The most accurate natural language detection library for Python, suitable for short text and mixed-language text

Apache License 2.0

1.08k stars 44 forks source link

English is detected as Sotho too often #158

Closed iwtu closed 11 months ago

iwtu commented 12 months ago

English language is detected so often, then if I use the rule: replace Sotho with English, it will work.

pemistahl commented 11 months ago

Do you build the language detector from all available languages? Please give me concrete examples for which my library produces wrong results. Otherwise, your issue is no help for me to improve the algorithm. Thank you.

iwtu commented 11 months ago

code: langue_detector = LanguageDetectorBuilder.from_all_spoken_languages().build()

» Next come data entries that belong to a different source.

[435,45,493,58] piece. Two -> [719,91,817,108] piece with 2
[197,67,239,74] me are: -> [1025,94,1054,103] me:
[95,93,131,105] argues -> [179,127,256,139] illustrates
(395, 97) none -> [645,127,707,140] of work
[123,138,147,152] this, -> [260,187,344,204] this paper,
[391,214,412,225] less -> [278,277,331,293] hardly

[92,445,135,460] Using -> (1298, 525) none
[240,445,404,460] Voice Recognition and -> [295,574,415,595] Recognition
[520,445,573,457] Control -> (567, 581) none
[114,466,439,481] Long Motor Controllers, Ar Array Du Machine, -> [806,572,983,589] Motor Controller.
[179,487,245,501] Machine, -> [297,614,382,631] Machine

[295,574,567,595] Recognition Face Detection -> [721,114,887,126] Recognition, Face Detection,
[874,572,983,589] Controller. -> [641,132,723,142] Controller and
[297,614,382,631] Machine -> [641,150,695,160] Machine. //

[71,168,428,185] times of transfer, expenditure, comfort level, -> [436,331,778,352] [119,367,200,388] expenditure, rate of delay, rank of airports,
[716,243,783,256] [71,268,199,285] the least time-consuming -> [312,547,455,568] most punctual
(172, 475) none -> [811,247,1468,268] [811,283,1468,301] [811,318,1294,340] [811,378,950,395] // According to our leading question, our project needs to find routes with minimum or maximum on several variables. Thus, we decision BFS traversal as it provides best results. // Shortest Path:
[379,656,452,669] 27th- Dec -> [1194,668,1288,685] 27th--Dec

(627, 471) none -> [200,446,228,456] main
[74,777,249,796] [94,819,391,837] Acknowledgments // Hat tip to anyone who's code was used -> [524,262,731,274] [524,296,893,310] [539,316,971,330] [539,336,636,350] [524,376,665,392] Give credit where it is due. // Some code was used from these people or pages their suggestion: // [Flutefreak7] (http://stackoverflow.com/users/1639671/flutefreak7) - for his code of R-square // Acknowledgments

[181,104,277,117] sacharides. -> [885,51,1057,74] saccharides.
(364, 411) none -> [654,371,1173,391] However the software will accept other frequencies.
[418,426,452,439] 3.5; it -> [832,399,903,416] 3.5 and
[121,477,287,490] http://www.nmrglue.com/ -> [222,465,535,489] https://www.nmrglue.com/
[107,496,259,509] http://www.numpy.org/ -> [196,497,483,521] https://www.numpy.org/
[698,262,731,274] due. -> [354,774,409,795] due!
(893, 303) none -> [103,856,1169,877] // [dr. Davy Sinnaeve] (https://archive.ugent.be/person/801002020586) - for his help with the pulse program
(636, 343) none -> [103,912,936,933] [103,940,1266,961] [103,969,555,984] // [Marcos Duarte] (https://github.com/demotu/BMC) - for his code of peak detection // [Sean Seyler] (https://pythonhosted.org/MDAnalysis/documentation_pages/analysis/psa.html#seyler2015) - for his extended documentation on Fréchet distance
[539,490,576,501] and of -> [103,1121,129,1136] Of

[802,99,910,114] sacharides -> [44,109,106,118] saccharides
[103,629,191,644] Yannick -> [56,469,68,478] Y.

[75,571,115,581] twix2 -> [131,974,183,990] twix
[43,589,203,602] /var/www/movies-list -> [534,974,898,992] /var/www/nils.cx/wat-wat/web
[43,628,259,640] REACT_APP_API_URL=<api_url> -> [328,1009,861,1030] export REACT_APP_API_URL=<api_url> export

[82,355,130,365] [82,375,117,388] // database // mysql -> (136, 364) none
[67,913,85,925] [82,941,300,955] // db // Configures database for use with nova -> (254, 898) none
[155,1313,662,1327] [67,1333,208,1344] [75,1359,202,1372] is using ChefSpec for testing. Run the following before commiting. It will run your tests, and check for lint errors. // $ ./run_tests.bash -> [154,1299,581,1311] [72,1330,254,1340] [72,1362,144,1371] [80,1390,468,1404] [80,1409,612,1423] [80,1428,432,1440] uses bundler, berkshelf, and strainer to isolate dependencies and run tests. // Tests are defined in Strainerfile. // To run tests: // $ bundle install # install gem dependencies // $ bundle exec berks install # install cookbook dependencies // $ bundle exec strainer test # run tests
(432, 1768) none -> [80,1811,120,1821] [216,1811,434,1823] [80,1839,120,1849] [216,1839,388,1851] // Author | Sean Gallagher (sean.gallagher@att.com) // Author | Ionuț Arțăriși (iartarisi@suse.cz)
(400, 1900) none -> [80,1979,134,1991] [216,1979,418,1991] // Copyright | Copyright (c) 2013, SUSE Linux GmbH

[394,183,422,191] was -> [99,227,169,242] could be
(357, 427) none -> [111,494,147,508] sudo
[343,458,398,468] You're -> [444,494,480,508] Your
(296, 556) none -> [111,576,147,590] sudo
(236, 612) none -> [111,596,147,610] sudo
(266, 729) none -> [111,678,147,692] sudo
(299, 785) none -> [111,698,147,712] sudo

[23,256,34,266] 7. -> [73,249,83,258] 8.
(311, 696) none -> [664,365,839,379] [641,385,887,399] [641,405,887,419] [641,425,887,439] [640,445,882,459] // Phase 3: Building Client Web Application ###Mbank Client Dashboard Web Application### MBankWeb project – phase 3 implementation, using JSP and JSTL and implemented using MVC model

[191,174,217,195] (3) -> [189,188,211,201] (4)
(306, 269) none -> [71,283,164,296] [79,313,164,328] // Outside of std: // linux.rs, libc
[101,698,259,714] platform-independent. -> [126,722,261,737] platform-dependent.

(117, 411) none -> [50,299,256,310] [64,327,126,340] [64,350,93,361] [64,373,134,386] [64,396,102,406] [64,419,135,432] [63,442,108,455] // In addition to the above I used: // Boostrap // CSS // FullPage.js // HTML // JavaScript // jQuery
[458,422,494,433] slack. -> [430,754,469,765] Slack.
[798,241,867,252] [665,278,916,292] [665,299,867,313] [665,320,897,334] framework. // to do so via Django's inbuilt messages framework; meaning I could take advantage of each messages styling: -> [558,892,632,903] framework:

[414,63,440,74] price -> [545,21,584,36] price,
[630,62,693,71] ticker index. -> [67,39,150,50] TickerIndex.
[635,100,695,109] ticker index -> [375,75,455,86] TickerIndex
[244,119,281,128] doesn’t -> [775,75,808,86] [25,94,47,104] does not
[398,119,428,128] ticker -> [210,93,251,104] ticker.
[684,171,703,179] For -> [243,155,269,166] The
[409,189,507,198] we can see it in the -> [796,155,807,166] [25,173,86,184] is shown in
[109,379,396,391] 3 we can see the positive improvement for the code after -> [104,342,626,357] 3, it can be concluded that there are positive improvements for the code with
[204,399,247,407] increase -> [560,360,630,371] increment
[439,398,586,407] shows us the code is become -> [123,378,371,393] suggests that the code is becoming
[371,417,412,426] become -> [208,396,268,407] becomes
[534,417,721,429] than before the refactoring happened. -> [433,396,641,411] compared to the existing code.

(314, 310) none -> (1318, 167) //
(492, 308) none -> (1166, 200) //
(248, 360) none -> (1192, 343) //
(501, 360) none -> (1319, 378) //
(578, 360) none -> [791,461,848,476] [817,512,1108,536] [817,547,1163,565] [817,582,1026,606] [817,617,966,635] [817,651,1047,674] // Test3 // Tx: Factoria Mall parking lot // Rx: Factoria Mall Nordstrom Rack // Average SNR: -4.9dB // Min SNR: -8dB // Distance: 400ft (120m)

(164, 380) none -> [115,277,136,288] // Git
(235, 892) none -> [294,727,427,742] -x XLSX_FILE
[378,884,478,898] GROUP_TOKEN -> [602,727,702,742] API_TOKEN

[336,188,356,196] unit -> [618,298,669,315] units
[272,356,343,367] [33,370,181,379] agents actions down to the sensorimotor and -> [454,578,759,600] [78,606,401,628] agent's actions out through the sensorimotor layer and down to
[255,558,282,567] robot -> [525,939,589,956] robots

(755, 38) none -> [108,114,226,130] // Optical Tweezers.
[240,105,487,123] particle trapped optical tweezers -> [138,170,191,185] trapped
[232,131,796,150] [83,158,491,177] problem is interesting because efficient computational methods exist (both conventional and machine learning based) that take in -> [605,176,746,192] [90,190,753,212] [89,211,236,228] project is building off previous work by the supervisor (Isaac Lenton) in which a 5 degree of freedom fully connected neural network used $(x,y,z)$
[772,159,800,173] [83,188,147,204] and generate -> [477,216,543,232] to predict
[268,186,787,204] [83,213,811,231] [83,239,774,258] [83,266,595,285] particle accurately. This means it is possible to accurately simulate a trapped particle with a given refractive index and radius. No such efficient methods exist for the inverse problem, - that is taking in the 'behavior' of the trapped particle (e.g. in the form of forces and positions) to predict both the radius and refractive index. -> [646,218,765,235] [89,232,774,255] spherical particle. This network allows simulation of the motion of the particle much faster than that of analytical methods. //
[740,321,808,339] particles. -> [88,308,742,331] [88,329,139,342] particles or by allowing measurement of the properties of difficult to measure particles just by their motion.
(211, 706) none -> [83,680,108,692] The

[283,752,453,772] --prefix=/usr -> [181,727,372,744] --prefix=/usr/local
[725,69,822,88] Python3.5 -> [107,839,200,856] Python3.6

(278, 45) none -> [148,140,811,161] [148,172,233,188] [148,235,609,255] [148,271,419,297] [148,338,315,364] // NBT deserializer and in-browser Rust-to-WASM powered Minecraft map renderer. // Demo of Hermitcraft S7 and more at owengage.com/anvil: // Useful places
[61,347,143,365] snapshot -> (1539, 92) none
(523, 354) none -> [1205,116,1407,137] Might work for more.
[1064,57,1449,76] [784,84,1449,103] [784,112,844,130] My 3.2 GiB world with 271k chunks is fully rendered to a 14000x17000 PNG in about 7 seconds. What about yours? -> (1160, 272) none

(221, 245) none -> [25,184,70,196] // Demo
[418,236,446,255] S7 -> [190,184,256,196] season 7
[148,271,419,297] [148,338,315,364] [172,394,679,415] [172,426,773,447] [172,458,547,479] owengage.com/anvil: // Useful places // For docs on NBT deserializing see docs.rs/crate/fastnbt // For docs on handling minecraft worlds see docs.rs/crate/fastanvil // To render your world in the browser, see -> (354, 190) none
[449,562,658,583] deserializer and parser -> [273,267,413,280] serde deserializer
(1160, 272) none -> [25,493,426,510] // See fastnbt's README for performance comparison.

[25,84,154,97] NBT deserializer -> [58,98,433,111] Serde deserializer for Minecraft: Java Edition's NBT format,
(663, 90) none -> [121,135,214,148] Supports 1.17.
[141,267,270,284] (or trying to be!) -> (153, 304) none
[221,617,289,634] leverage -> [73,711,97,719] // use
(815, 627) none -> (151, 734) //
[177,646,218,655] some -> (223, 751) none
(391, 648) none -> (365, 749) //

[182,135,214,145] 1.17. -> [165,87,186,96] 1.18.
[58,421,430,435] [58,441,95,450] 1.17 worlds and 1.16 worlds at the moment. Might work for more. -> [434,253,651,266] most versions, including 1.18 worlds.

samples, which was detected as Sotho.

Can I use my credits?
Hello
i cannot make chcek in
I pay tikets
Hello whats going on
hello how can i get more bagage
thats it thank you
Tell the promocode
I want more kelo
Rephrase
can y cancel the tikets?

pemistahl commented 11 months ago

I cannot take your misspelled examples seriously. If you spell them correctly, the identified language is English. As for the others, the sum of the ngram probabilities for Sotho is simply larger than the sum of the ngram probabilities for English. This is not a bug, this is how the Naive Bayes language model works. You will never reach 100 % accuracy, no matter which language detector you choose. That's why I close this issue now.

iwtu commented 11 months ago

well, there real user's inputs. It's not all about Naive Bayes language model. There is also reality element :) Maybe some check/correct for typos?

pemistahl commented 11 months ago

This is a language identification library, not a spell-checking library. Go and use an additional spell checker if you need one.